Stacca cure a madre malata terminale: 48enne di Bari torna libero, resta l’accusa di tentato omicidio

Il 48enne di Bari arrestato nelle scorse settimane per aver interrotto le cure salvavita della madre è tornato in libertà. La Procura ha espresso parere favorevole alla revoca degli arresti domiciliari, accogliendo l’istanza presentata dal suo avvocato. Al momento, nei confronti dell’uomo resta contestato il reato di tentato omicidio, nonostante la morte della donna, avvenuta venerdì scorso all’ospedale Di Venere, dove era ricoverata da metà dicembre.
La vicenda ha avuto origine il 15 dicembre, quando un’infermiera dell’assistenza domiciliare si è presentata nell’abitazione della famiglia, alla periferia di Bari, per le cure quotidiane. Entrata in casa, la professionista si è trovata davanti a una situazione che ha immediatamente fatto scattare l’allarme: i dispositivi medici che garantivano la sopravvivenza della 76enne, malata oncologica in fase terminale, erano stati scollegati. Senza esitazioni, l’infermiera ha contattato il 118 e la donna è stata trasferita d’urgenza in ospedale.

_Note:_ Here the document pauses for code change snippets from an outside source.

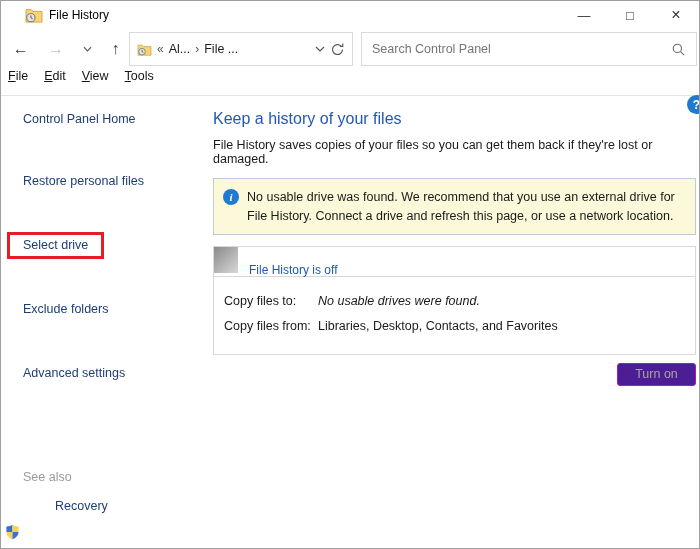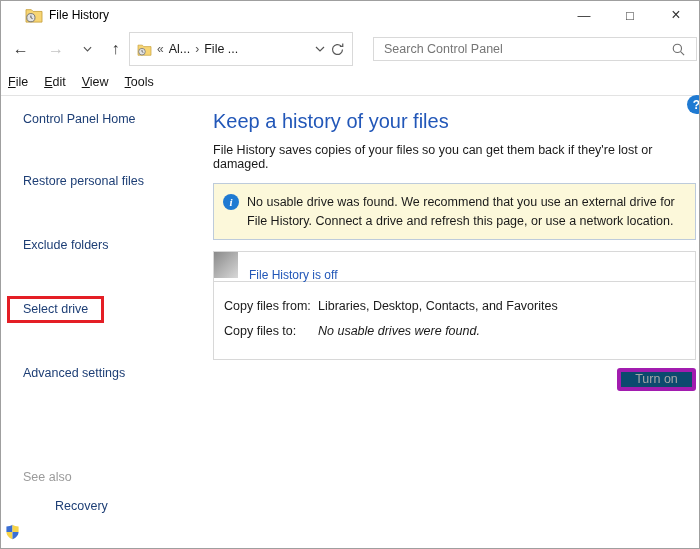"Search Control Panel" .searchbox { height: 24px -> 34px; margin-left: 20px -> 8px }
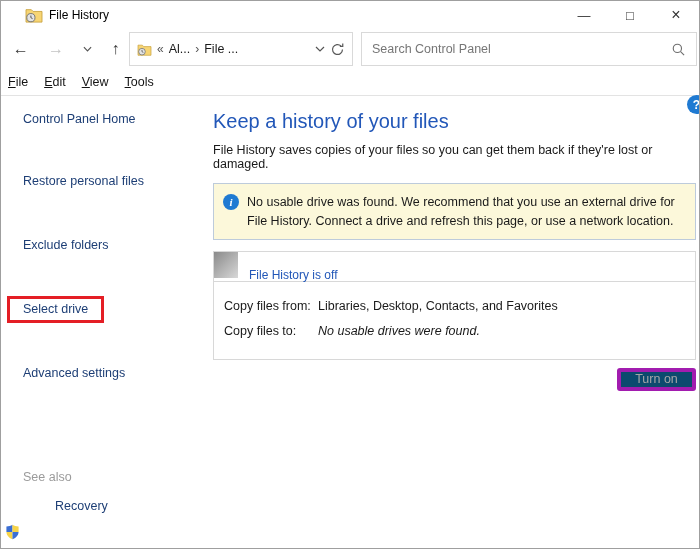"File" .menubar { align-items: center -> none }
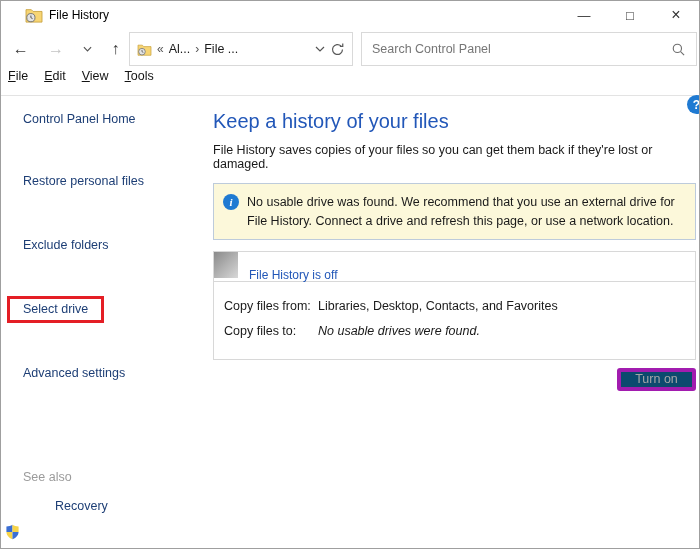"Keep a history of your" .page-heading { font-size: 20px -> 16px }
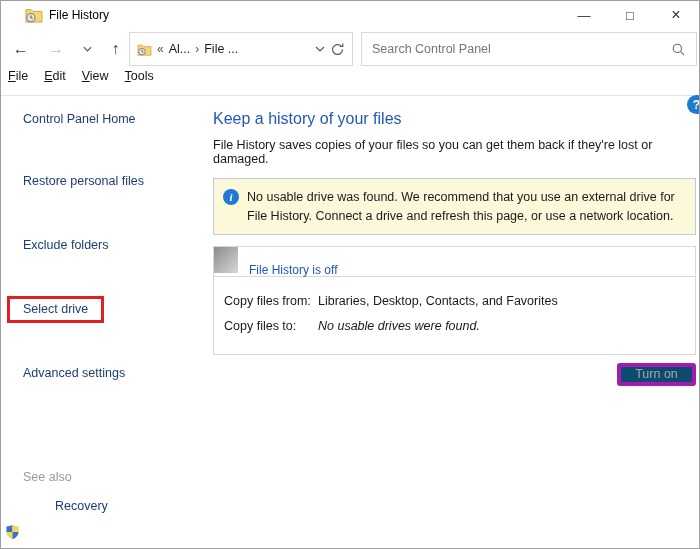"Exclude folders" div.task { order: before "Select drive" -> after "Select drive" }
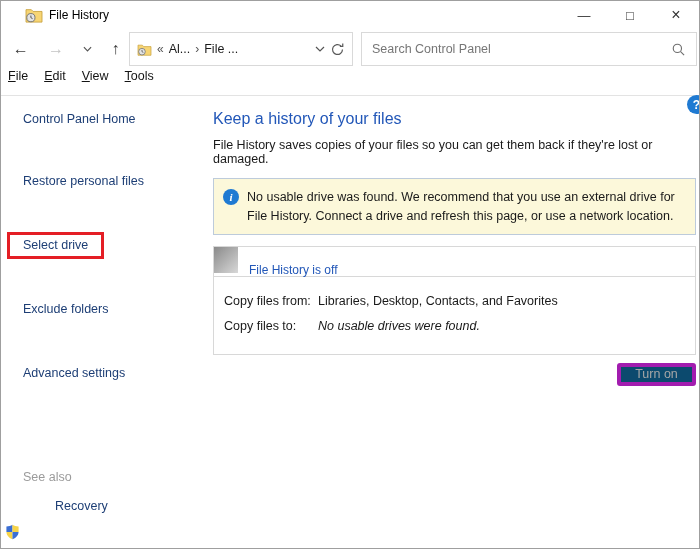"Copy files from:" div.status-row { order: before "Copy files to:" -> after "Copy files to:" }
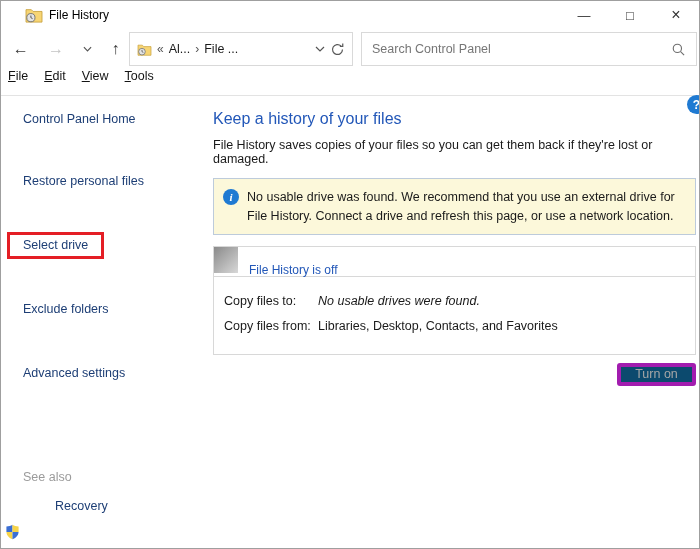"Turn on" .turn-on-btn { background: #0c4a6e -> #4c1d95; border: 4px solid #a21caf -> 1px solid #a21caf }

Secondo quanto ricostruito dagli inquirenti, a staccare i presidi sarebbe stato il figlio, unico familiare convivente. Le apparecchiature rimosse comprendevano tutti i supporti fondamentali: dalla ventilazione assistita tramite tracheotomia alla nutrizione artificiale, fino ai dispositivi utilizzati per la gestione delle complicanze circolatorie e delle gravi lesioni da decubito. Un’azione che, per l’accusa, sarebbe stata compiuta con piena consapevolezza delle conseguenze, più volte illustrate dal personale sanitario che seguiva la donna a domicilio.

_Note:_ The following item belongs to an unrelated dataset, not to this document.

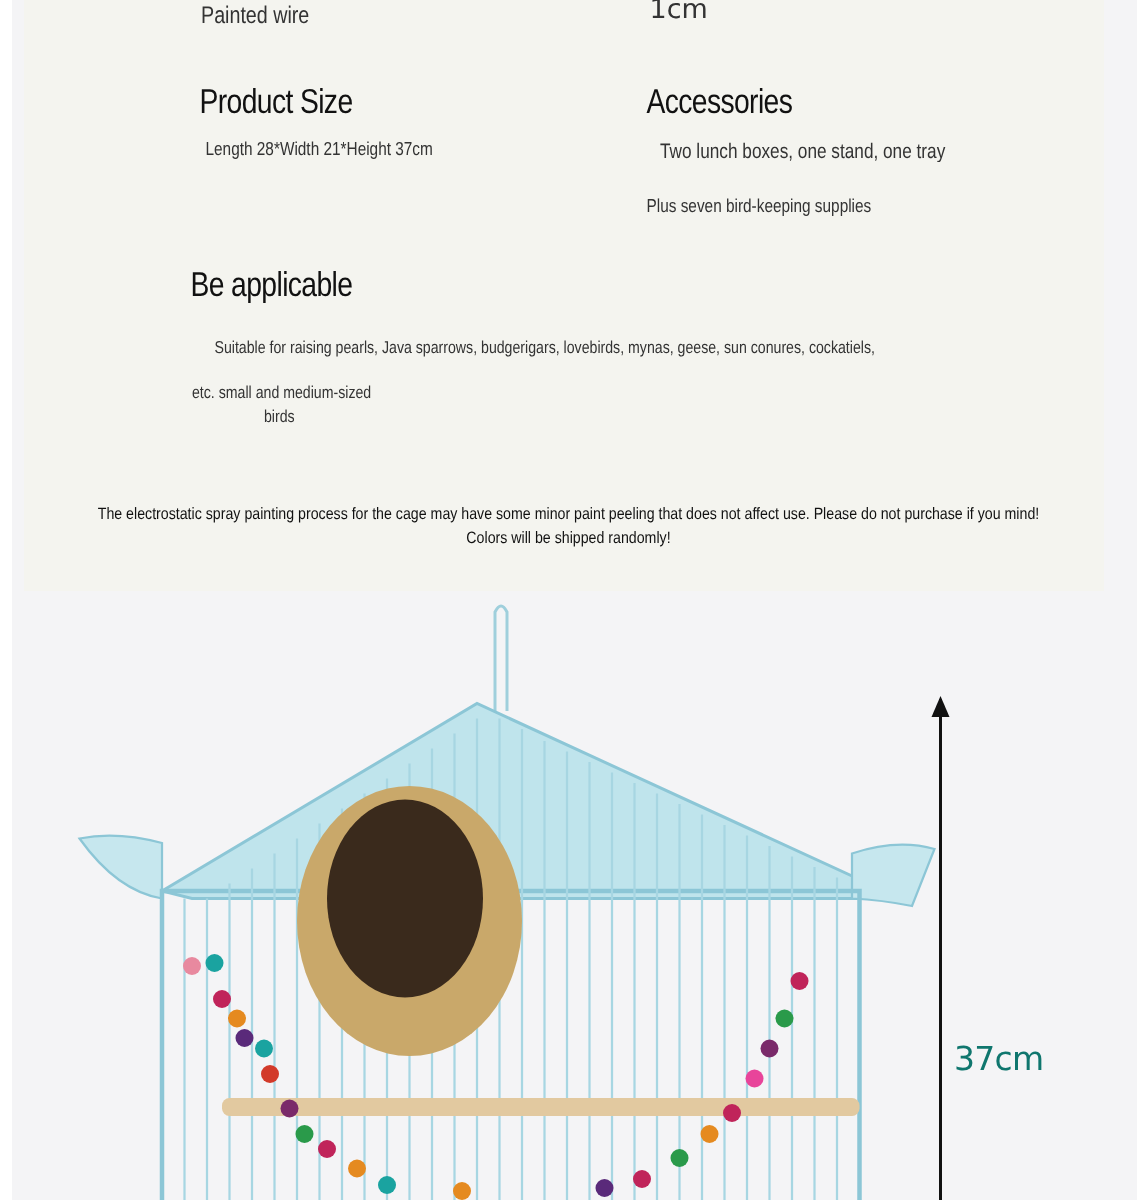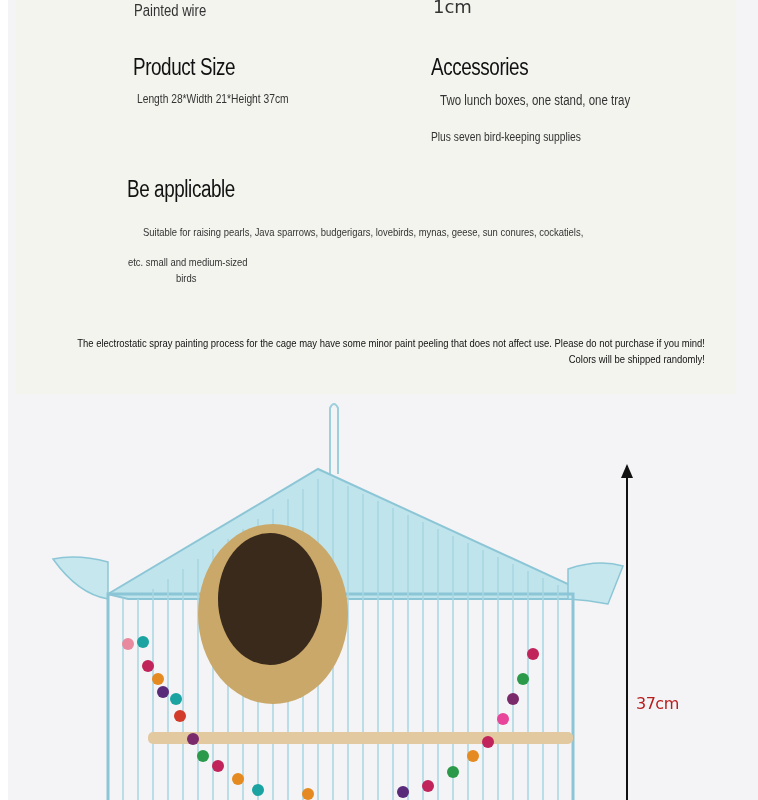"The electrostatic spray painting process" .notice { text-align: right -> center }
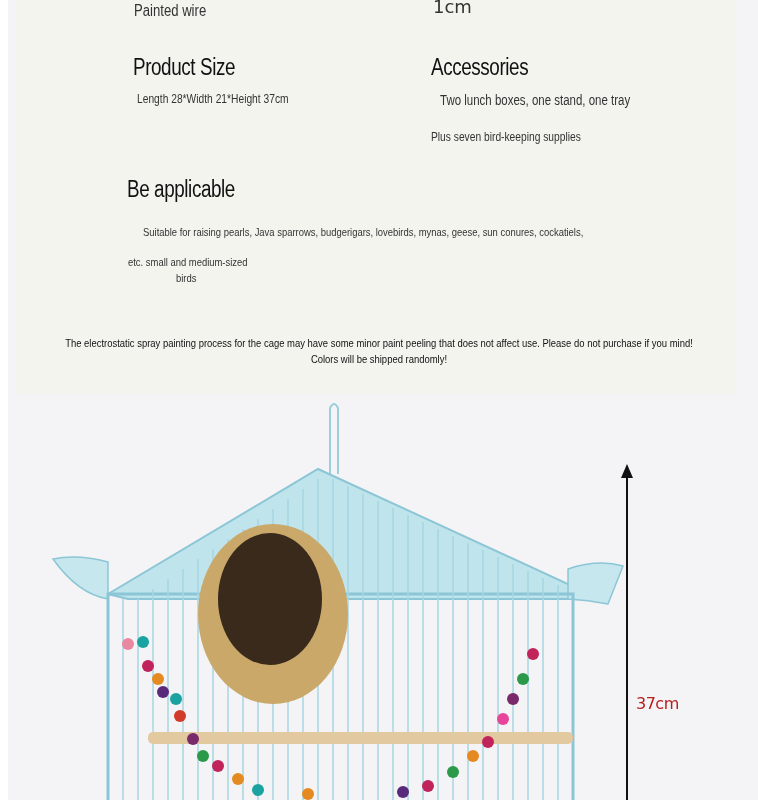"37cm" .dim-label { color: #b91c1c -> #0f766e; font-size: 16px -> 22px }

Ai soccorritori intervenuti quel giorno, l’uomo avrebbe spiegato di voler affidare la sorte della madre alla “volontà di Dio”, una frase che ha pesato fin da subito nel quadro accusatorio. Nei giorni successivi è scattato l’arresto e la misura dei domiciliari, mentre il 48enne, durante l’interrogatorio di garanzia, ha scelto di avvalersi della facoltà di non rispondere.